McMillan v. Meuser Material & Equipment Co.

541 S.W.2d 911, 260 Ark. 422, 20 U.C.C. Rep. Serv. (West) 110, 1976 Ark. LEXIS 1814
CourtSupreme Court of Arkansas
DecidedSeptember 27, 1976
Docket76-21
StatusPublished
Cited by9 cases

This text of 541 S.W.2d 911 (McMillan v. Meuser Material & Equipment Co.) is published on Counsel Stack Legal Research, covering Supreme Court of Arkansas primary law. Counsel Stack provides free access to over 12 million legal documents including statutes, case law, regulations, and constitutions.

Bluebook
McMillan v. Meuser Material & Equipment Co., 541 S.W.2d 911, 260 Ark. 422, 20 U.C.C. Rep. Serv. (West) 110, 1976 Ark. LEXIS 1814 (Ark. 1976).

Opinion

Frank Holt, Justice.

The trial court, sitting as a jury, found appellant McMillan breached a contract to buy a bulldozer from appellee Meuser and assessed $2,700 as appellee’s damages ($2,595 actual and $105 incidental). From that judgment comes this appeal.

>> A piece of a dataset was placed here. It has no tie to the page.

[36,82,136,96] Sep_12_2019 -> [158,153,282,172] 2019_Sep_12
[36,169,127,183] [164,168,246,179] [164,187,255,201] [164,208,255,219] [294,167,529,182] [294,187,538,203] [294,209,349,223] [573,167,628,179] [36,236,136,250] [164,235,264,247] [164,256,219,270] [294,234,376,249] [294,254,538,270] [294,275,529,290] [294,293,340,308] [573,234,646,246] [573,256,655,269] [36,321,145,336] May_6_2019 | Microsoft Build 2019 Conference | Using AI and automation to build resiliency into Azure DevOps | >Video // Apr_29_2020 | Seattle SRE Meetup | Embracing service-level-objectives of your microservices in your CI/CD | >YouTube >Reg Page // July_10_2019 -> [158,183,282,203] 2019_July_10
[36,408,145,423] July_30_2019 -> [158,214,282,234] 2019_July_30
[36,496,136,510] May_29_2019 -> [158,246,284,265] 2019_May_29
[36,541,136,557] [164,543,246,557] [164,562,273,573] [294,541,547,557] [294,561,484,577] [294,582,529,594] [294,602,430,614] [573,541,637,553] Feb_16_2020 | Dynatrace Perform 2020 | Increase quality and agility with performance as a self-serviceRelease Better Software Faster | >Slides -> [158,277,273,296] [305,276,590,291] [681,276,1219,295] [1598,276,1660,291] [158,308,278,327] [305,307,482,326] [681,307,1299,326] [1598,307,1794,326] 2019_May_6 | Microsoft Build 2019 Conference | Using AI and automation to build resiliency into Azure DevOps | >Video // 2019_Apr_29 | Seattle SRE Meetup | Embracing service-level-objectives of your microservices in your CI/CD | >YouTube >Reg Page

On December 13, 1973, the parties entered into their agreement. The purchase price, including a bellhousing, was $9,825, f.o.b. Springdale. Meuser arranged transportation of the bulldozer to Greeley, Colorado, the residence of appellant. On December 24, 1973, McMillan stopped payment on his check asserting that since the agreed delivery date was December 21, the delivery was past due. Appellee’s version is that the delivery date was January 1, 1974. After unsuccessful negotiations between the parties or about two months after the appellant purchaser stopped payment on his check, appellee brought this action. On March 5, 1975, or about fourteen months following the alleged breach of the purchase contract, appellee sold the bulldozer for $7,230 at a private sale. During this fourteen month interval, the equipment remained unsheltered, although regularly serviced, on an Arkansas farm, which was its situs when the sale contract was made.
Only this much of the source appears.